Exercise details: In the records that follow, find the line with "[537,814,570,828] you ->"; from there, retype every line exactly through the line with "[994,347,1010,362] 6, ->", which also belongs to the answer.

Content revision data:
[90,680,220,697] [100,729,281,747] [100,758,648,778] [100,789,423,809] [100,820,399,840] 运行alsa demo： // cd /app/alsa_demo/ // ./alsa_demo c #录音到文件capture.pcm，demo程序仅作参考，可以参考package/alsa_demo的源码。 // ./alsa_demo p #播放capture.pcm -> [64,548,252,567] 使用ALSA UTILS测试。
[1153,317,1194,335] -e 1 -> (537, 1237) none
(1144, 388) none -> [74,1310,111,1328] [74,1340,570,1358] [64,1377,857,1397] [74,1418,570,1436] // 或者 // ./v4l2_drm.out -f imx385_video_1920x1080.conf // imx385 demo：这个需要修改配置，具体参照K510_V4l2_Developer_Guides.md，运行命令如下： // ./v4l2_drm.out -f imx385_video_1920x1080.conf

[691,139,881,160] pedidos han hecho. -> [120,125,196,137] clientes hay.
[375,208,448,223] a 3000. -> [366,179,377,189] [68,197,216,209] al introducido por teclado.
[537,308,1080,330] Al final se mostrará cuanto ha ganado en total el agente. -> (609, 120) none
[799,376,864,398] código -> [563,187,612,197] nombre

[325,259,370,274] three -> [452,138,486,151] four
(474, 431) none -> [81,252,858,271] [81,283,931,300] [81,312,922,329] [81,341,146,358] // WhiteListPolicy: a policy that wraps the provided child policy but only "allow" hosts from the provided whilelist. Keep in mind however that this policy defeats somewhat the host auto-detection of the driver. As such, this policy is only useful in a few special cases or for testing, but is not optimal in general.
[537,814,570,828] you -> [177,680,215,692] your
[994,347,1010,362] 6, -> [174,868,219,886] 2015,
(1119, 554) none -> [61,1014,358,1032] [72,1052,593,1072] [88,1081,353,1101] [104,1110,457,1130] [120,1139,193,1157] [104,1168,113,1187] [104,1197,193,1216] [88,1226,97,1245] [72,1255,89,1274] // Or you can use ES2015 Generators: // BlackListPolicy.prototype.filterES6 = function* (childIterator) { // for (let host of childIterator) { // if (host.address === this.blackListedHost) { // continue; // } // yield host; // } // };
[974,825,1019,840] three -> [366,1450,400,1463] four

Exercise solution:
[537,814,570,828] you -> [177,680,215,692] your
[994,347,1010,362] 6, -> [174,868,219,886] 2015,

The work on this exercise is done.